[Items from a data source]
+ + + + + + +

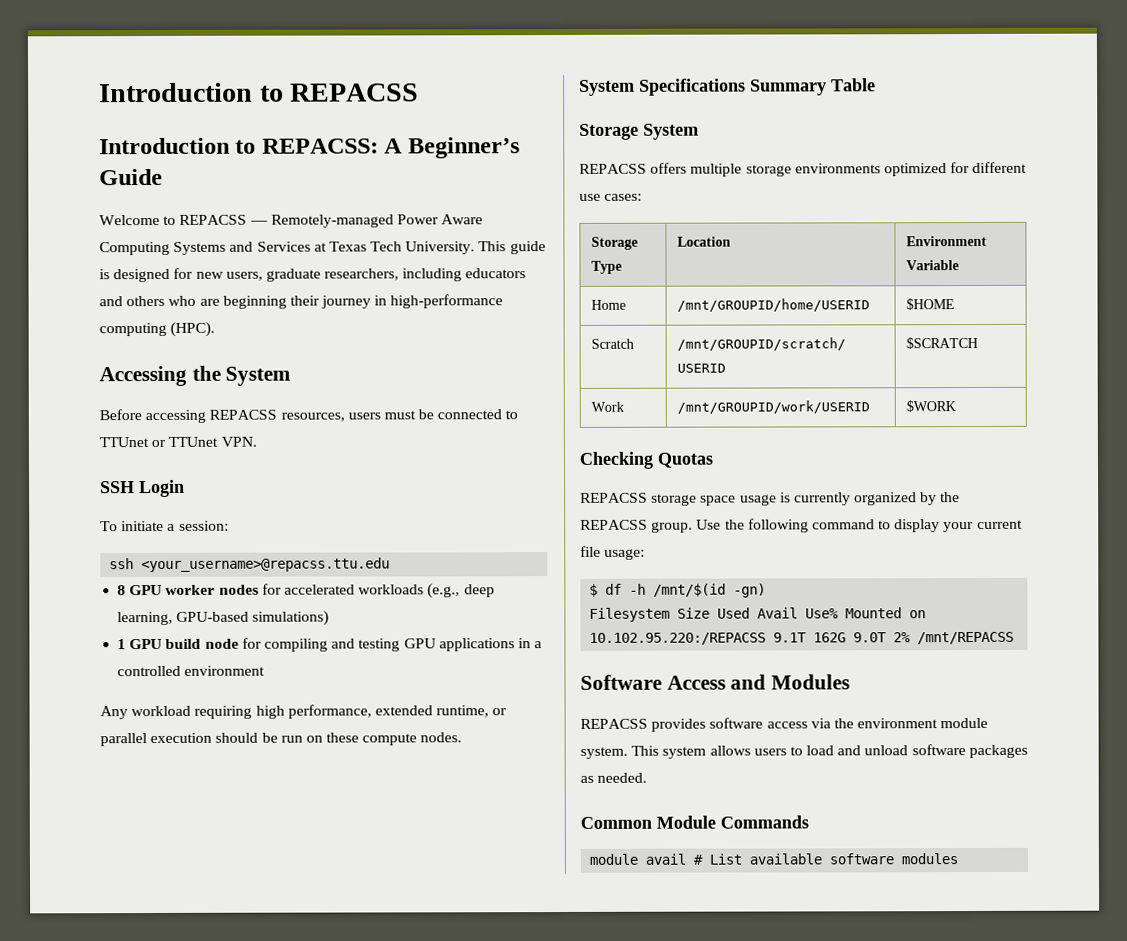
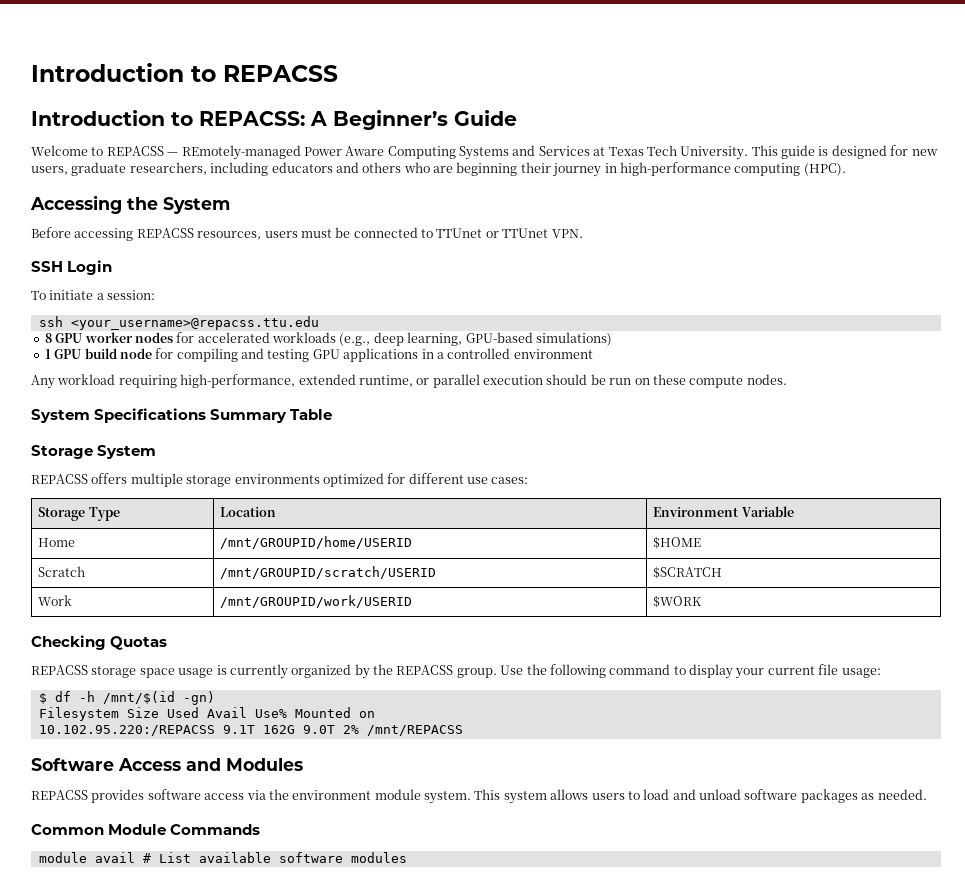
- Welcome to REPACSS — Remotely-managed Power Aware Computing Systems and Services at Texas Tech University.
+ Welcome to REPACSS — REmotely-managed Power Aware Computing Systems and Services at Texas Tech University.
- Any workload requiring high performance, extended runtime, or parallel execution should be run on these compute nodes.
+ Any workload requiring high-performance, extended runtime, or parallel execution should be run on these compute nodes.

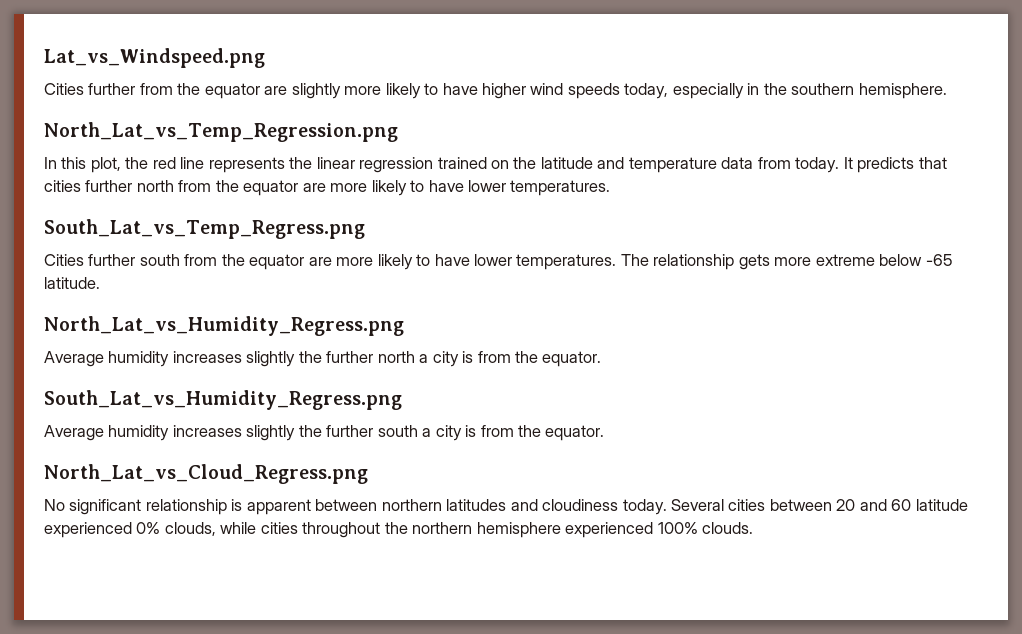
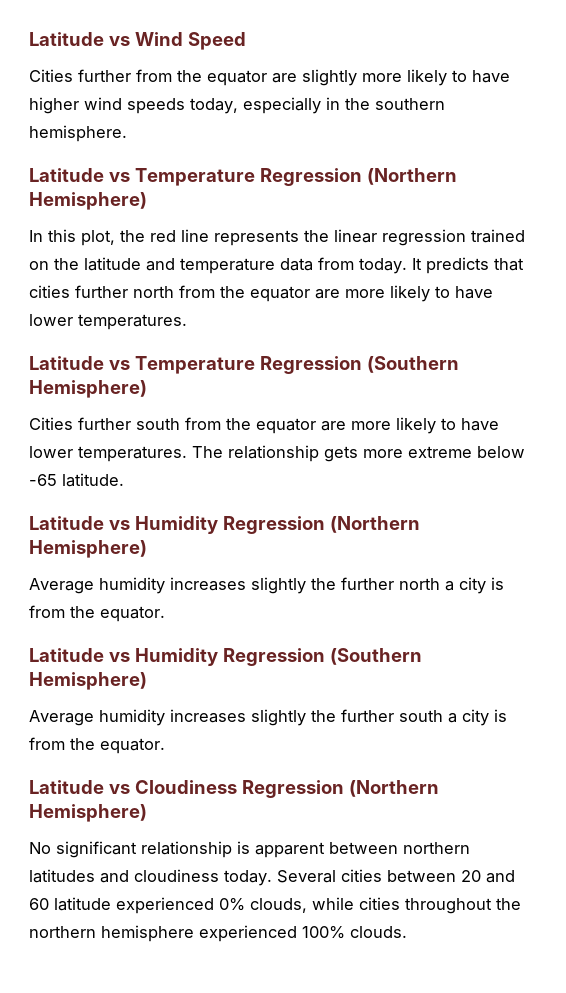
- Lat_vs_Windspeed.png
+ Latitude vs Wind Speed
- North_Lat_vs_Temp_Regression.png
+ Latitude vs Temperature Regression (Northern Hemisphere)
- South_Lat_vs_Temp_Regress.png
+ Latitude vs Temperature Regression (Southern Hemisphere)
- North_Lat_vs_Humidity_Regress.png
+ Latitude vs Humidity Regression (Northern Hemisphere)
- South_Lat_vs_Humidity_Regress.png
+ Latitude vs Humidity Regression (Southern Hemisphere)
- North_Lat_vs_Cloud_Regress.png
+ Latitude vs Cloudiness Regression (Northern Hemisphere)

+ + + + + + +

What the exercise asks: Every record must be transcribed faithfully, with no picture carried over.

Answer for the task:
- Welcome to REPACSS — Remotely-managed Power Aware Computing Systems and Services at Texas Tech University.
+ Welcome to REPACSS — REmotely-managed Power Aware Computing Systems and Services at Texas Tech University.
- Any workload requiring high performance, extended runtime, or parallel execution should be run on these compute nodes.
+ Any workload requiring high-performance, extended runtime, or parallel execution should be run on these compute nodes.

- Lat_vs_Windspeed.png
+ Latitude vs Wind Speed
- North_Lat_vs_Temp_Regression.png
+ Latitude vs Temperature Regression (Northern Hemisphere)
- South_Lat_vs_Temp_Regress.png
+ Latitude vs Temperature Regression (Southern Hemisphere)
- North_Lat_vs_Humidity_Regress.png
+ Latitude vs Humidity Regression (Northern Hemisphere)
- South_Lat_vs_Humidity_Regress.png
+ Latitude vs Humidity Regression (Southern Hemisphere)
- North_Lat_vs_Cloud_Regress.png
+ Latitude vs Cloudiness Regression (Northern Hemisphere)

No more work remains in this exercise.